1. The petitioner was the plaintiff in O.S. No. 60 of 1944 in the Court of the District Munsiff of Anantapur, which was a suit for a permanent injunction restraining the defendants from interfering with the plaintiff's right to take water to his land. While the suit was pending, the petitioner applied for an interim injunction against the defendants, and this was granted on an undertaking given by the plaintiff that during the pendency of the suit he would not dig a channel in the defendant's land. From the lower appellate Court's judgment the actual terms of the undertaking were:
I shall not dig a channel. Neither myself nor my servants shall dig a channel newly for taking water to my land.

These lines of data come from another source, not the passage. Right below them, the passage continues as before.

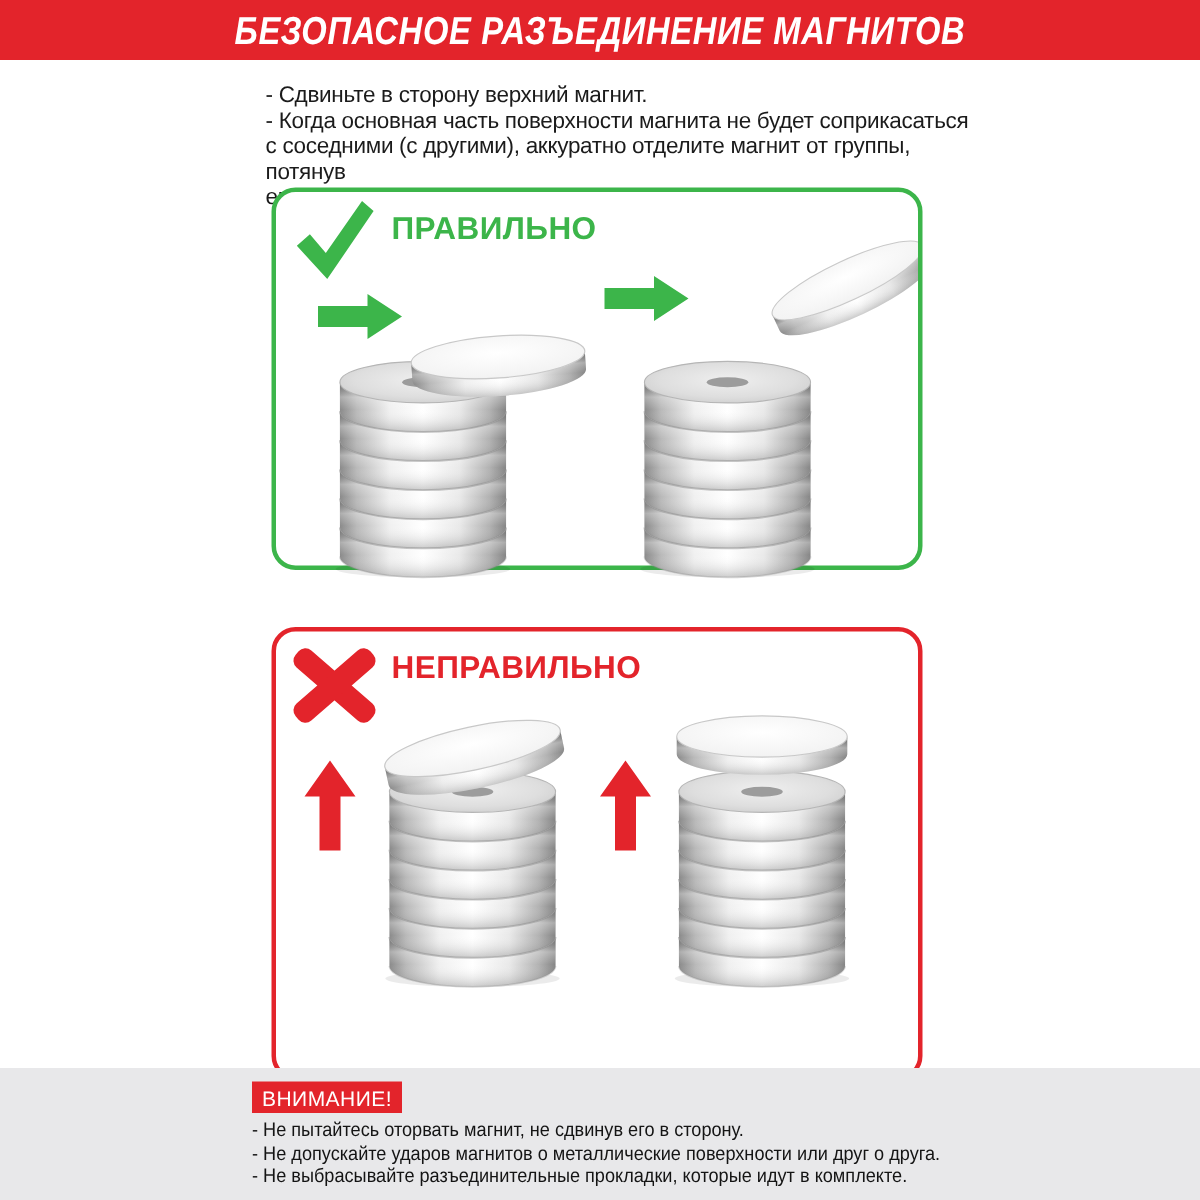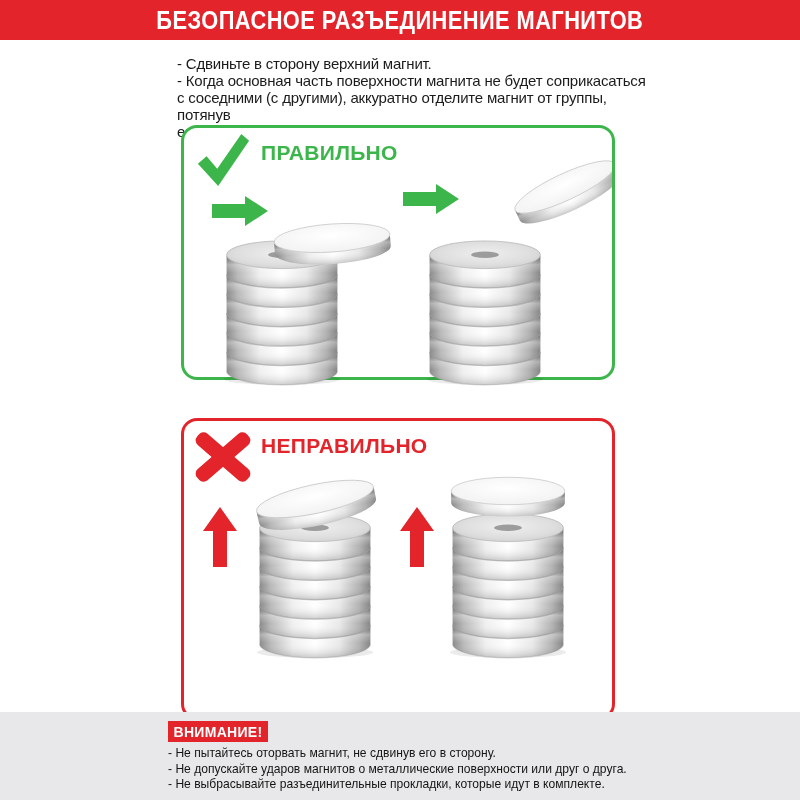"БЕЗОПАСНОЕ РАЗЪЕДИНЕНИЕ МАГНИТОВ" .banner { font-style: none -> italic }
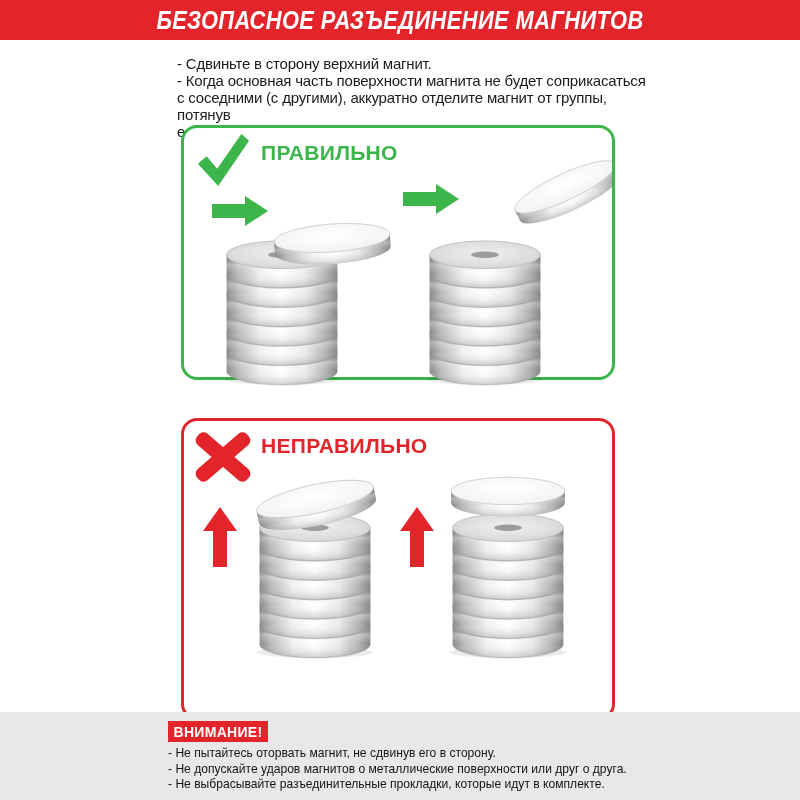"ВНИМАНИЕ!" .badge { font-weight: bold -> normal }
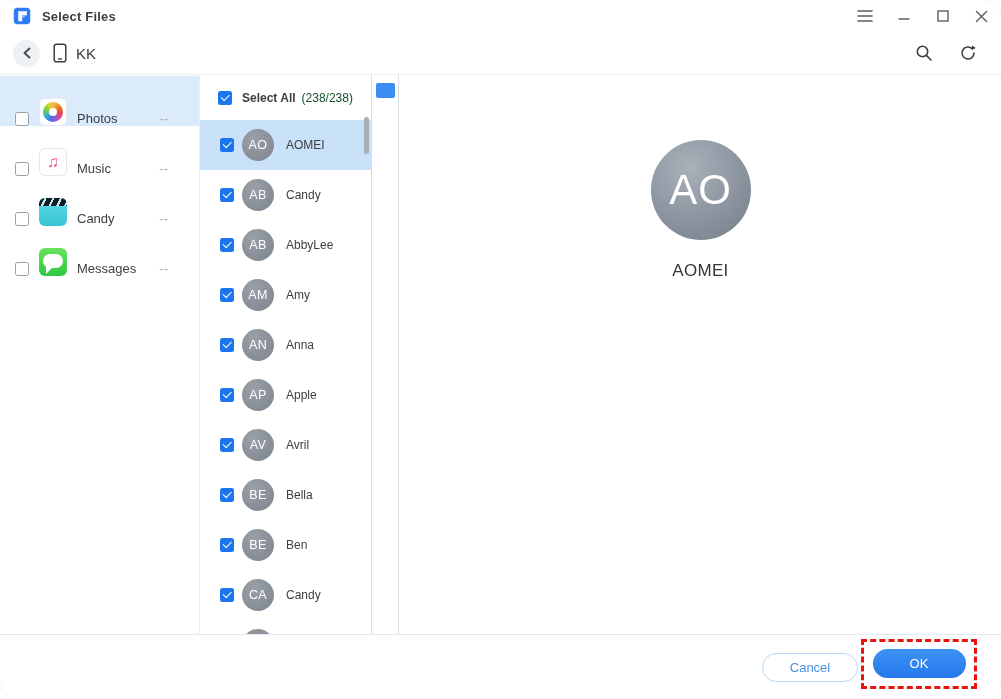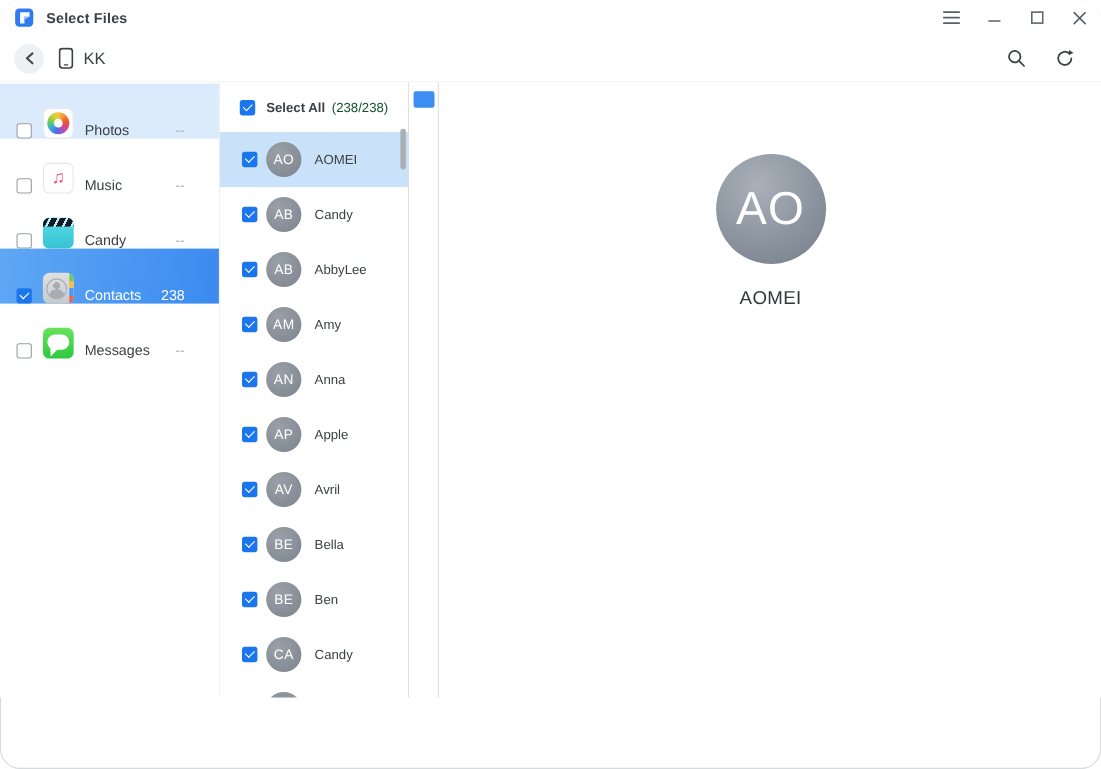"Contacts" div.side-row { html: <div> <span></span> <span> <span></span> </span> <span>Contacts</span> <span>238</span> </div> -> none }
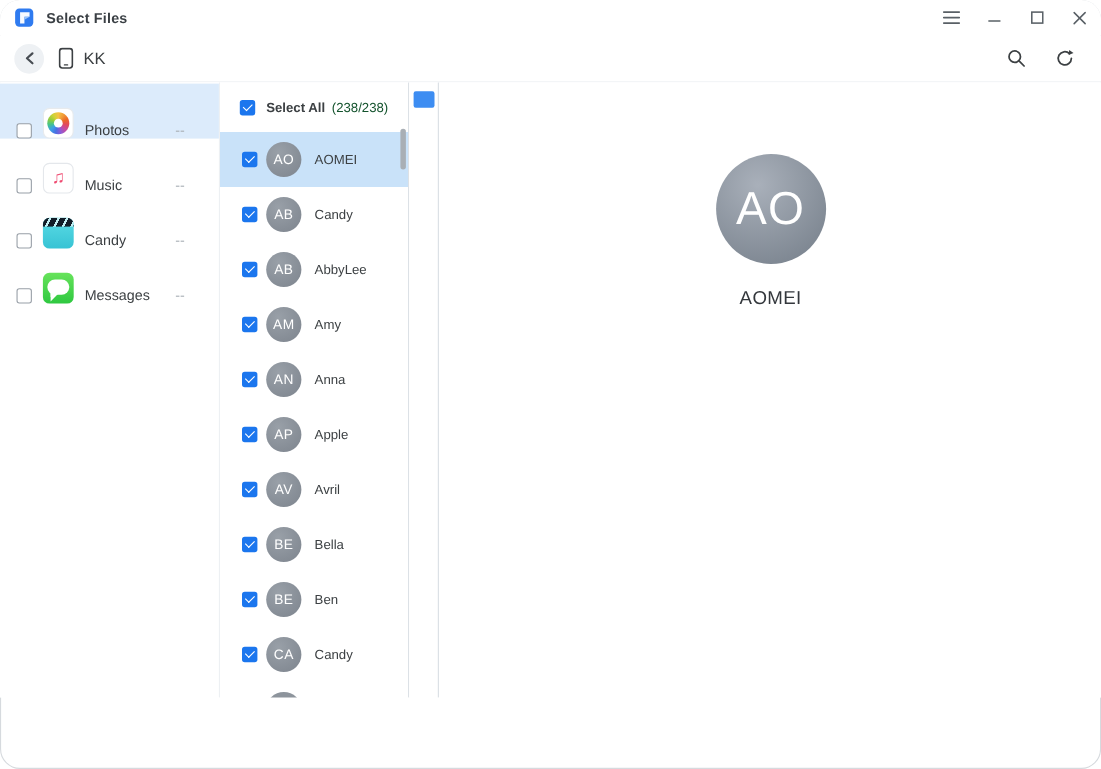"Cancel" div.footer { html: none -> <div> <button>Cancel</button> <div> <button>OK</button> </div> </div> }
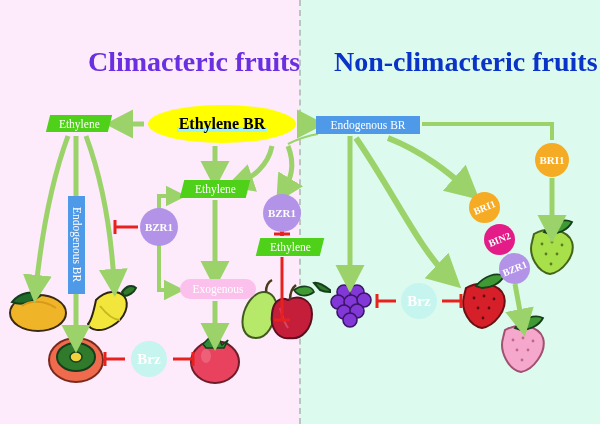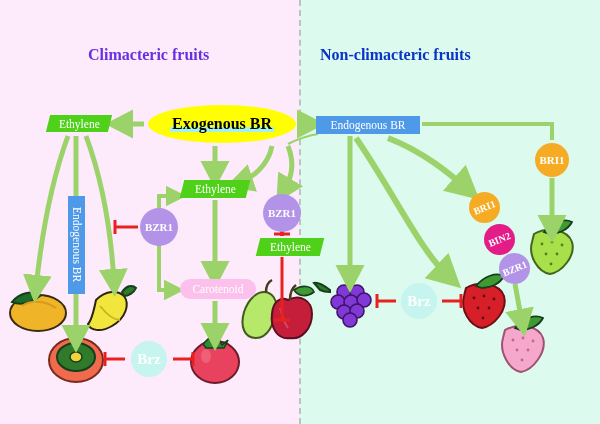"Climacteric fruits" .title { font-size: 16px -> 28px }
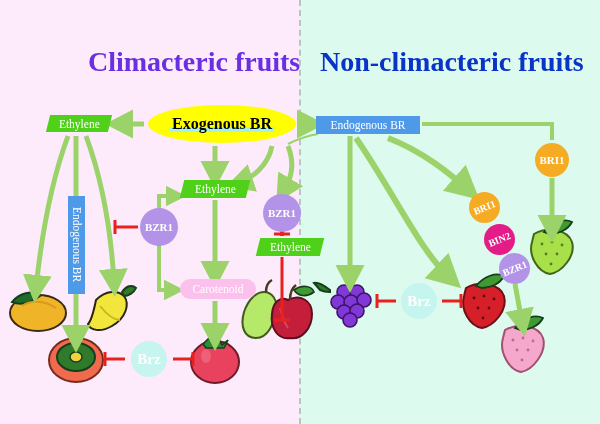"Non-climacteric fruits" #title-nonclimacteric { left: 320px -> 334px }
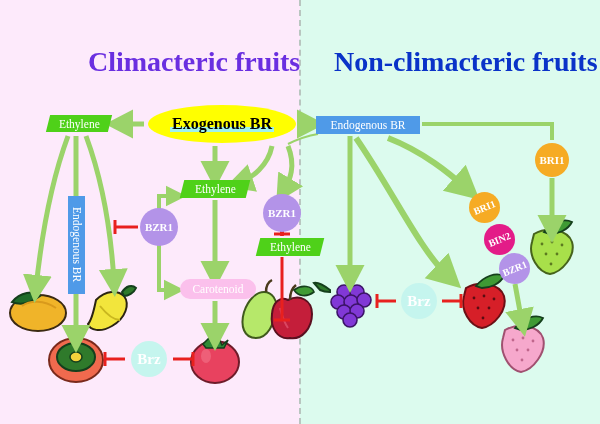"Exogenous BR" span.hl { text: Exogenous -> Ethylene }
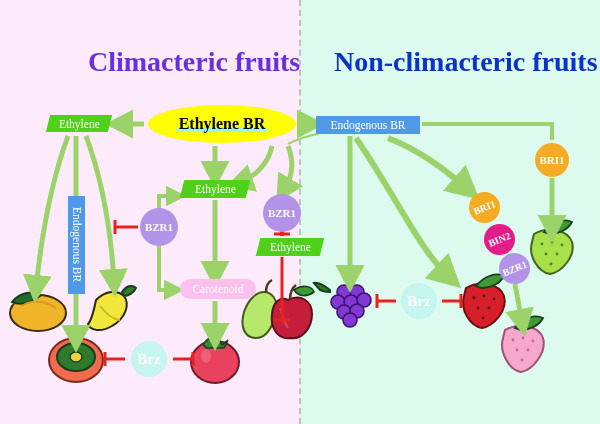"Carotenoid" span { text: Carotenoid -> Exogenous }
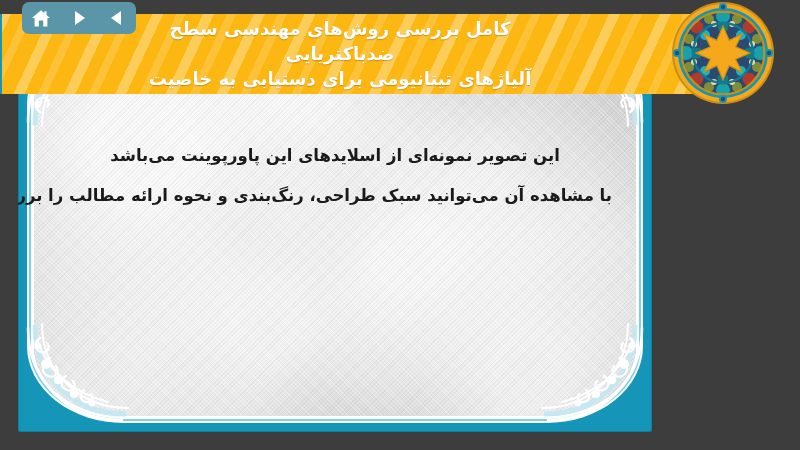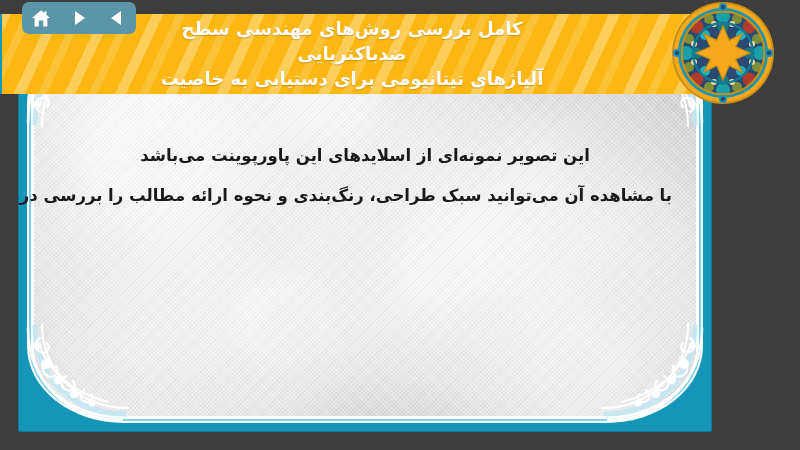"کامل بررسی روش‌های مهندسی سطح" .titleband { padding-left: 12px -> none }
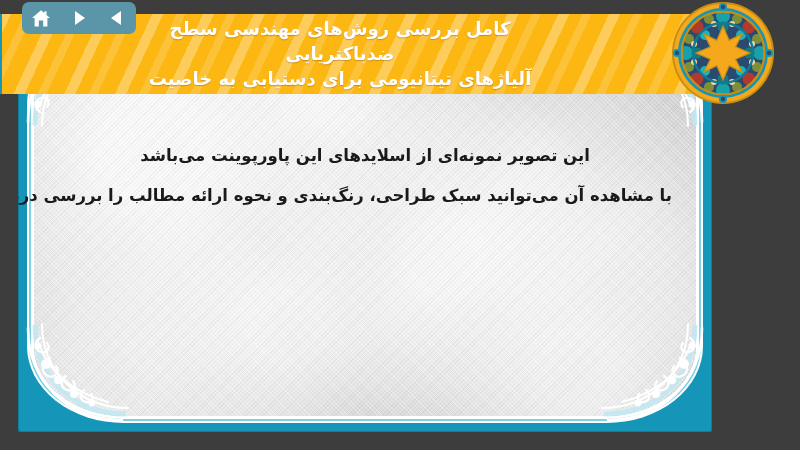"این تصویر نمونه‌ای از اسلایدهای" .slide { width: 694px -> 634px }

The defendants complained that in contravention of this undertaking the petitioner had dug a channel. The District Munsiff held that the petitioner had contravened the undertaking and ordered his detention in a civil prison for a period of seven days. His order was upheld by the District Judge of Anantapur, on appeal.
2. Two arguments are put forward on behalf of the petitioner : (1) that as there was no injunction against the petitioner, there was no disobedience, and (2) that there was not in fact a violation of the undertaking. The first argument is not so much that there can be no disobedience but that there could be no disobedience to an injunction so as to render the petitioner punishable under Order 39, Rule 2, Sub-rule (3) of the Civil Procedure Code. I do not accept this contention and I agree respectfully with the decision of Varadachariar, J., in A. B. Gurumurthi Chetti v. Sella Perumal Pilled : AIR1936Mad651 , to which my attention has been drawn. That was a case of an undertaking given by a defendant, but the reasoning appears to me to apply. equally to a plaintiff. It would certainly be surprising, in a case where a temporary injunction has been granted against a defendant subject to an undertaking by the plaintiff, if the defendant could be punished under Order 39, Rule 2, Sub-rule (3) for a breach of the injunction whereas the plaintiff could not be punished under that provision of the Civil Procedure Code for a breach of the undertaking. In the circumstances of this case, it does not seem to me to matter whether the undertaking given by the plaintiff is regarded as an injunction issued by the Court restraining him from digging a channel, or whether his undertaking should be regarded as a part of the interim injunction issued against the defendant. In either view there would be an injunction, a breach of which would be punishable under Order 39, Rule 2, Sub-rule (3).
3. With regard to the second point, the petitioner is not entitled to raise a question of fact in this civil revision petition; but learned Counsel for the petitioner argues that the question is one that can be raised in revision because the lower Court has misconceived the scope of the undertaking. I do not think that this was the case. It appears from the judgment of the District Munsiff that a Commissioner reported that there was no channel on the land and in view of this report, any channel dug by the petitioner must be a contravention of his undertaking. He seems to have maintained that he was only repairing an old channel and not digging a new one. But, as there was no channel in existence at the time of his digging, it is impossible to call, whatever he did, ' repairing a channel'. He was digging a channel in contravention of his undertaking.
4. The petition must, therefore, be dismissed with the costs of the contesting respondents.